(MATERIAL PROVIDED begins)
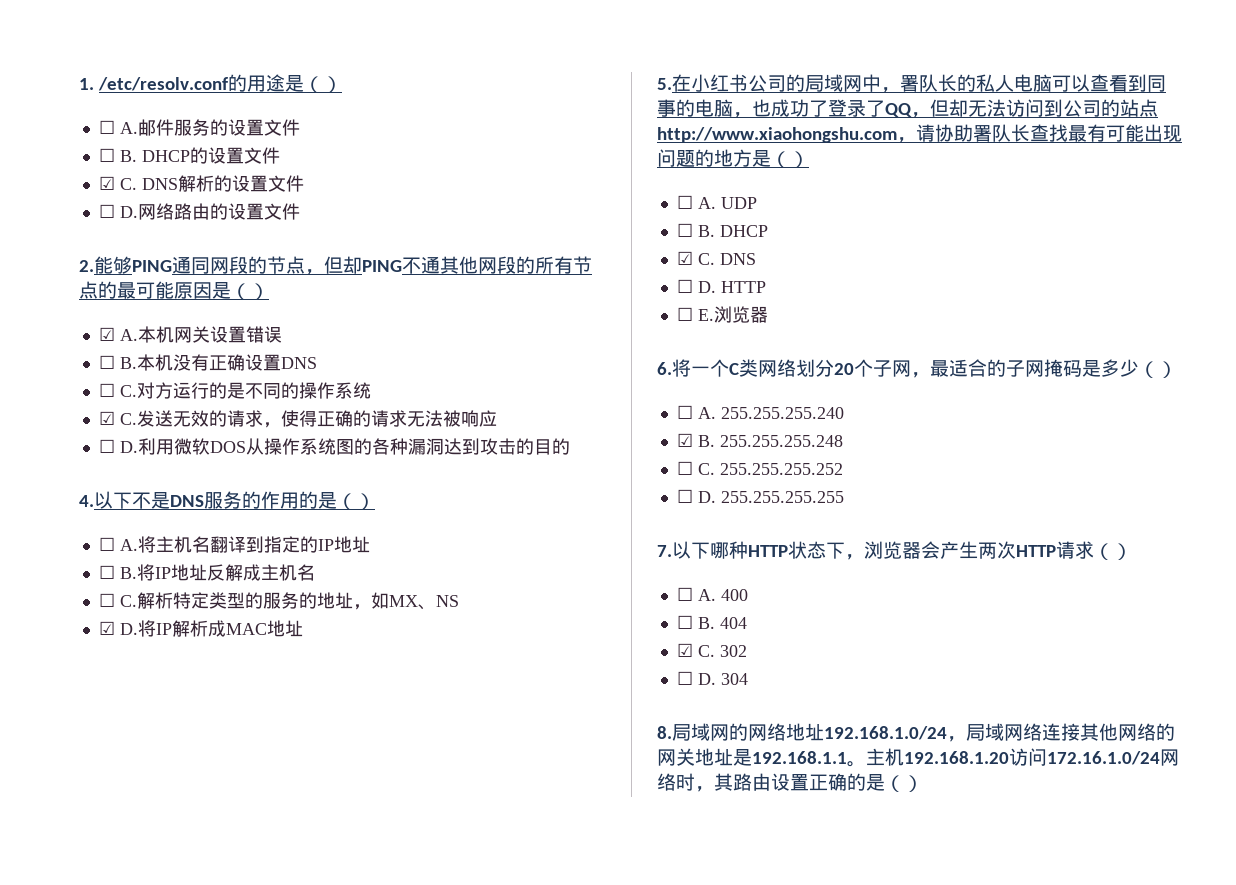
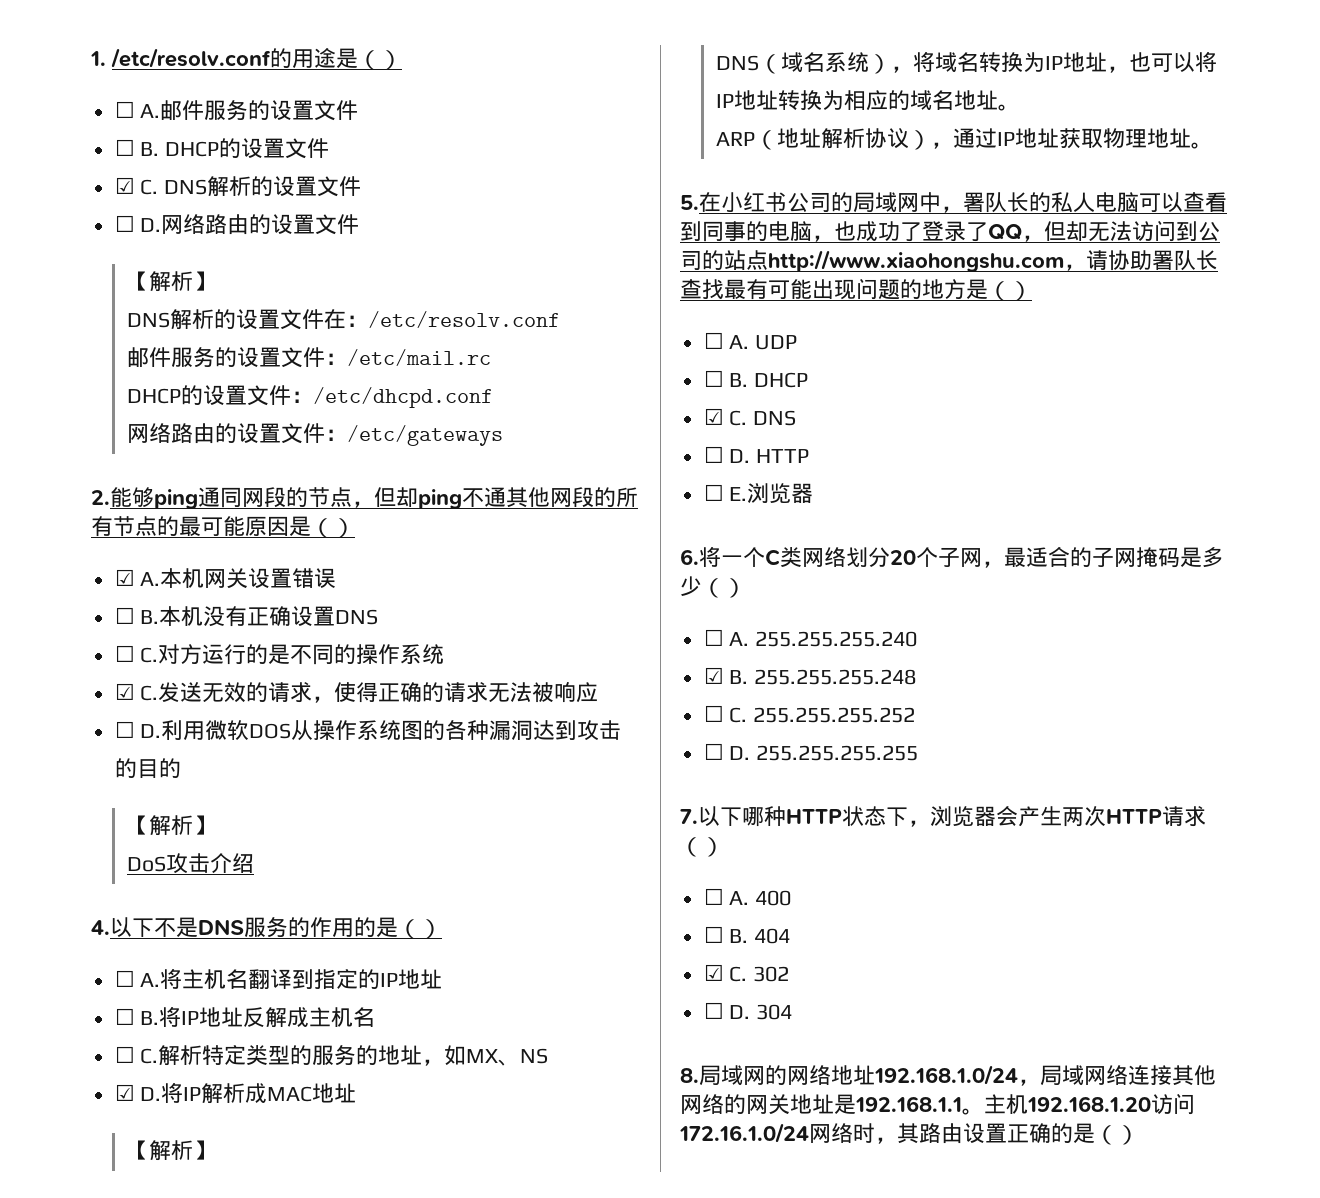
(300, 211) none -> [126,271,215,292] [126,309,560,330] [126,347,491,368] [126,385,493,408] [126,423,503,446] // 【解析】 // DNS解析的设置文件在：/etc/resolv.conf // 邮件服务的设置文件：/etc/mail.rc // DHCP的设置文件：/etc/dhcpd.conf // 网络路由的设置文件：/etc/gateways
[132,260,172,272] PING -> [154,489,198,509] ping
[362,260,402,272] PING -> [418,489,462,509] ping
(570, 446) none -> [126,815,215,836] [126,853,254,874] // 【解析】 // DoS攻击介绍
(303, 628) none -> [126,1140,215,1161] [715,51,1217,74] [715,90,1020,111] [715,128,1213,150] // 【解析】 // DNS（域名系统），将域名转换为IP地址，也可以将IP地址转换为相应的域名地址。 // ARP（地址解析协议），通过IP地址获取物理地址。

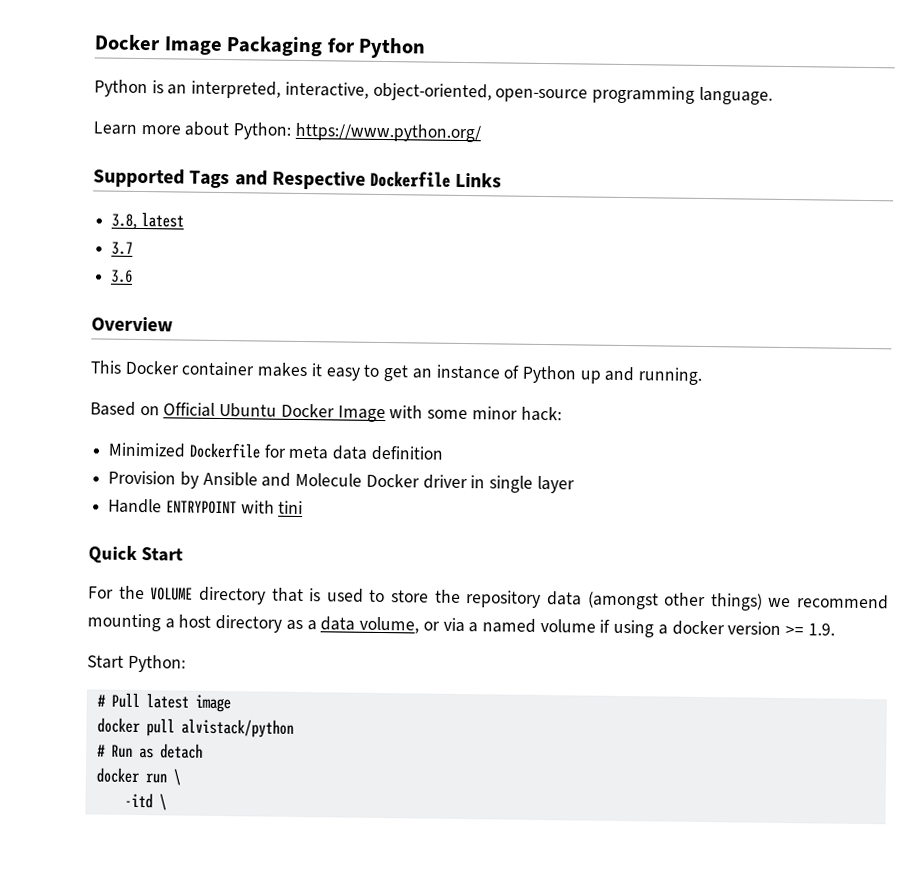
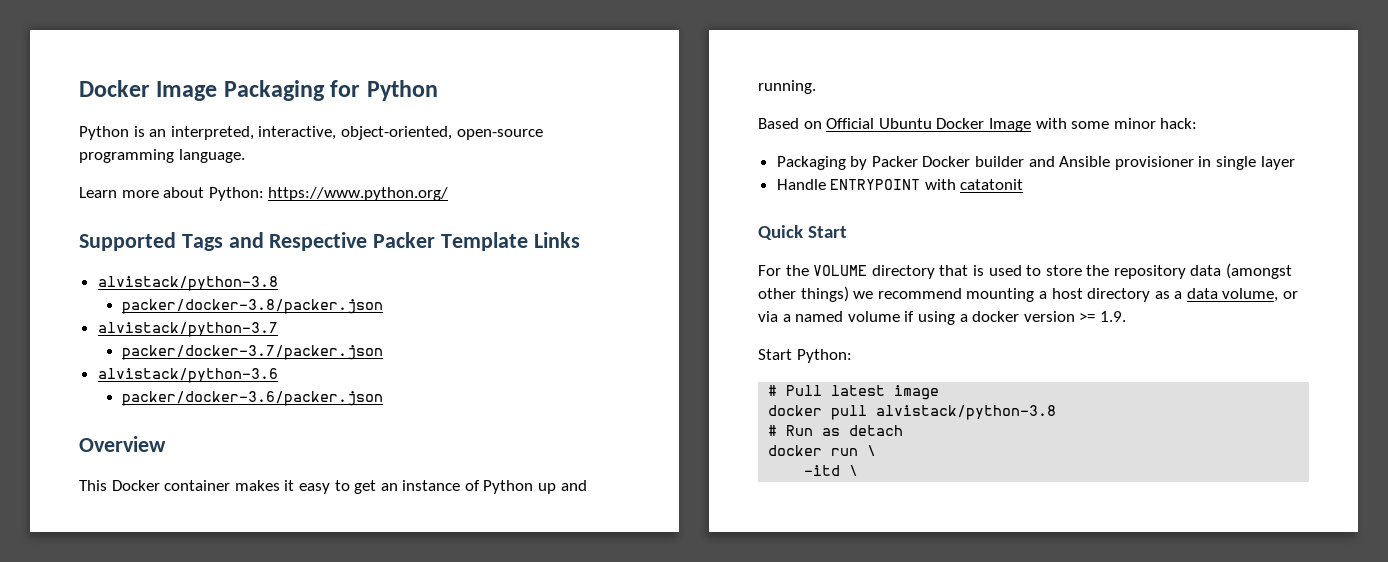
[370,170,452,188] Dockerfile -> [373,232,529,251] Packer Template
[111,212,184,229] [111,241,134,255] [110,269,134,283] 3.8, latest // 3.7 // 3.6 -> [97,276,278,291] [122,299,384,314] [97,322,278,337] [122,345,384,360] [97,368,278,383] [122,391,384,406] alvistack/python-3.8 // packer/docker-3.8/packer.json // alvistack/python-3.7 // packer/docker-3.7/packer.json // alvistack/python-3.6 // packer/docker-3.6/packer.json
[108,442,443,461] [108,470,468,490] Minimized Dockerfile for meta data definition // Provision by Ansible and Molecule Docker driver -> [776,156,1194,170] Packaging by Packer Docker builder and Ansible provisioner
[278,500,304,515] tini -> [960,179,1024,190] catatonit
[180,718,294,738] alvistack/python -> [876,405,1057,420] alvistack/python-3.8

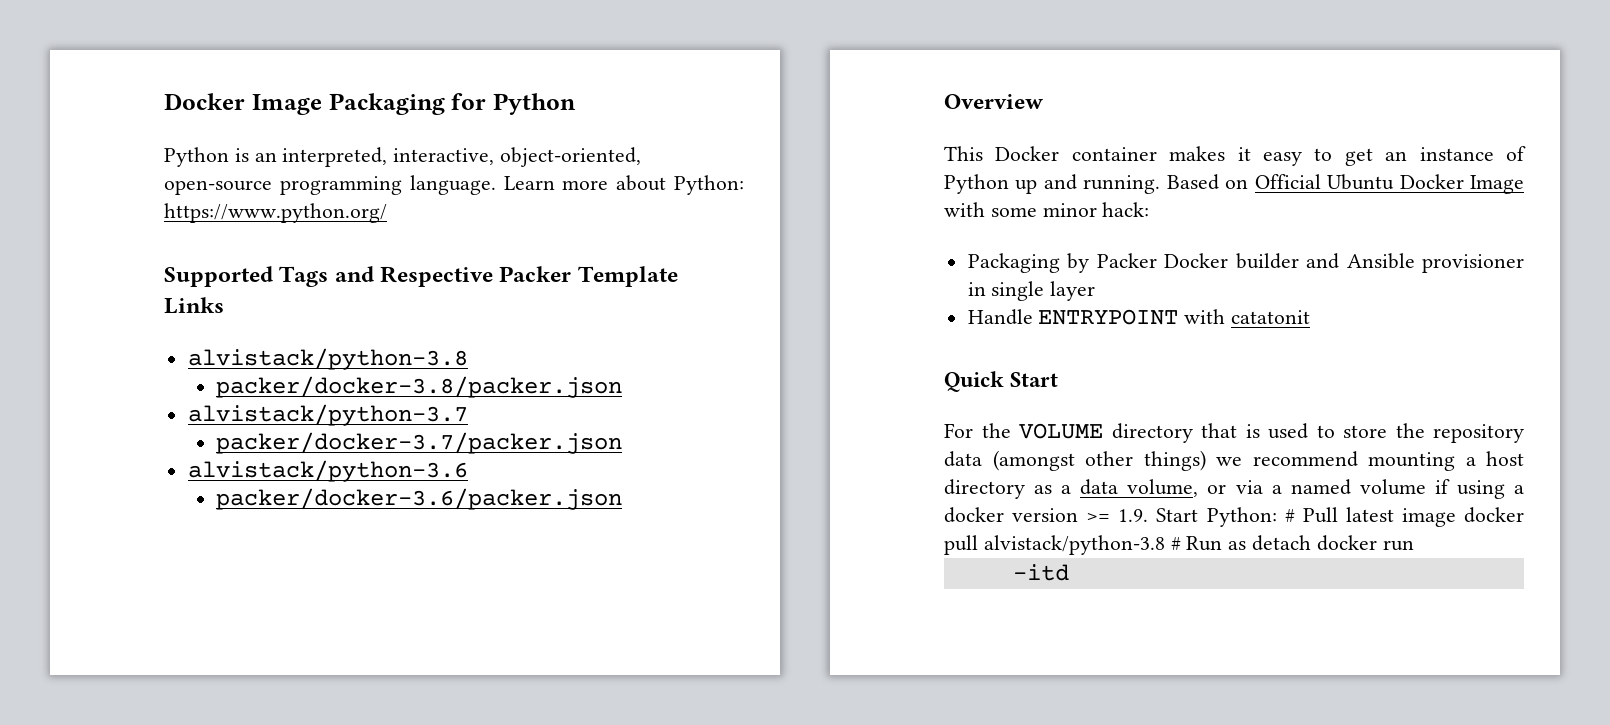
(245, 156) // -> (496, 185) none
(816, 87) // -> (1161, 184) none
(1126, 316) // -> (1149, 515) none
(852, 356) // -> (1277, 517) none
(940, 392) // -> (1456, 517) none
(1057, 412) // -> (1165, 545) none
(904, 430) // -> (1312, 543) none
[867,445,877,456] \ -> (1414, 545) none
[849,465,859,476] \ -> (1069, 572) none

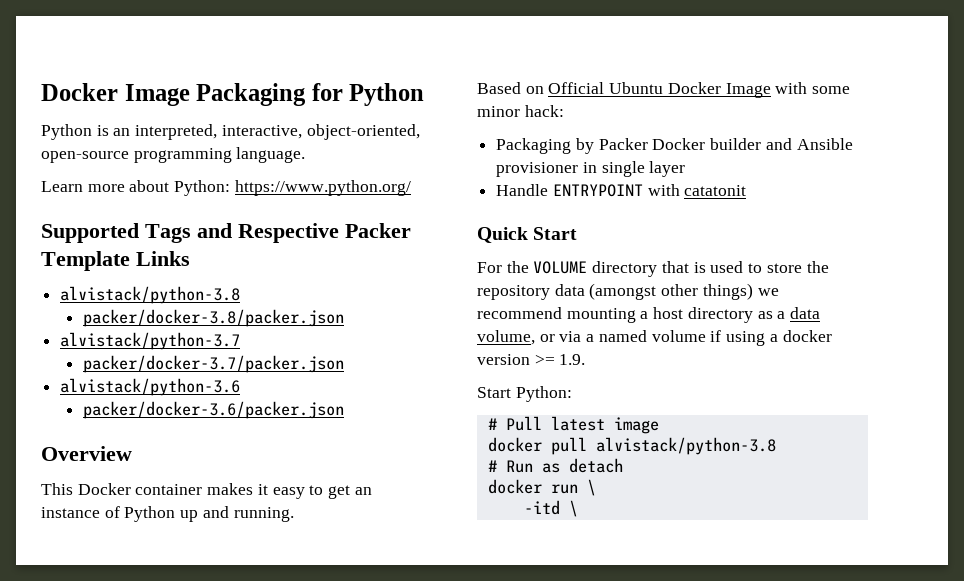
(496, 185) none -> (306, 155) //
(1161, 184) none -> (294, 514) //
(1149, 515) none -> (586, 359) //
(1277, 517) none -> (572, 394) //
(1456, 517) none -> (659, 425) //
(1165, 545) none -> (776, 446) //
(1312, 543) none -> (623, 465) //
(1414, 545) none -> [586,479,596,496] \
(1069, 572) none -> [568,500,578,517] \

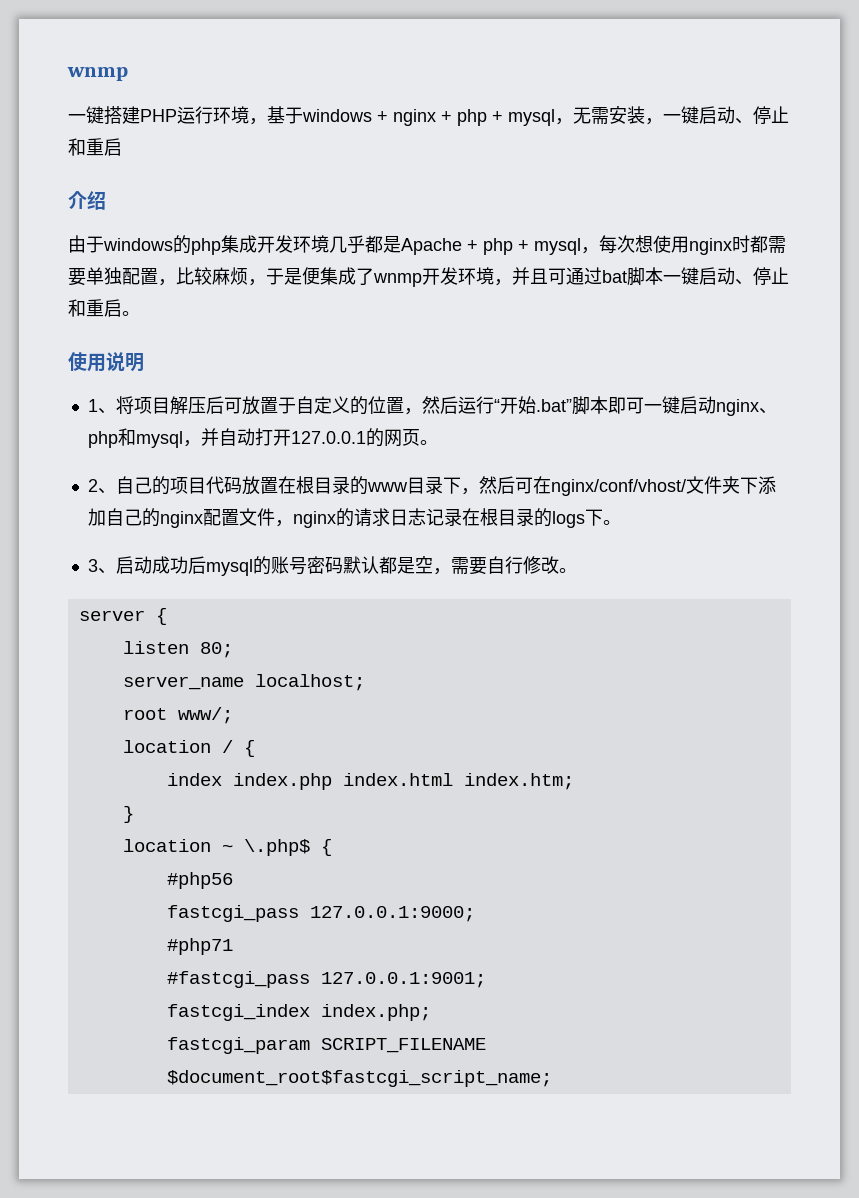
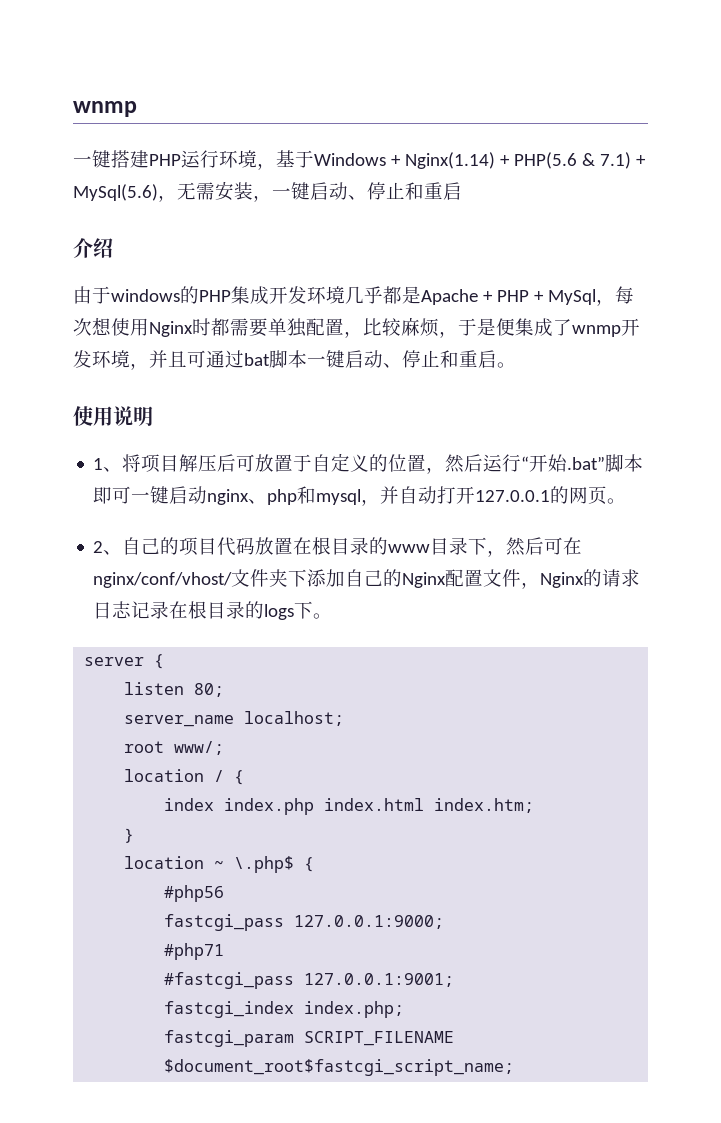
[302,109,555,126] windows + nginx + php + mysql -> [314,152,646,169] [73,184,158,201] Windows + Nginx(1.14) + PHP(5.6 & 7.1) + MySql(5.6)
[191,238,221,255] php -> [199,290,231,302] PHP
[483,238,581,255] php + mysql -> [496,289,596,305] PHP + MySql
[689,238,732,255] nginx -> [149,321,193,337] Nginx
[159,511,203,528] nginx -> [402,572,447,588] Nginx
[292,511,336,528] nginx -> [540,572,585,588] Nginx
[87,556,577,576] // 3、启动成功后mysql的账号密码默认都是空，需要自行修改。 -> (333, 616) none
(MATERIAL PROVIDED ends)
WHAT YOU HAVE TO DO: Lines with the word "PING": copy each one from the data above.

YOUR SOLUTION:
[132,260,172,272] PING -> [154,489,198,509] ping
[362,260,402,272] PING -> [418,489,462,509] ping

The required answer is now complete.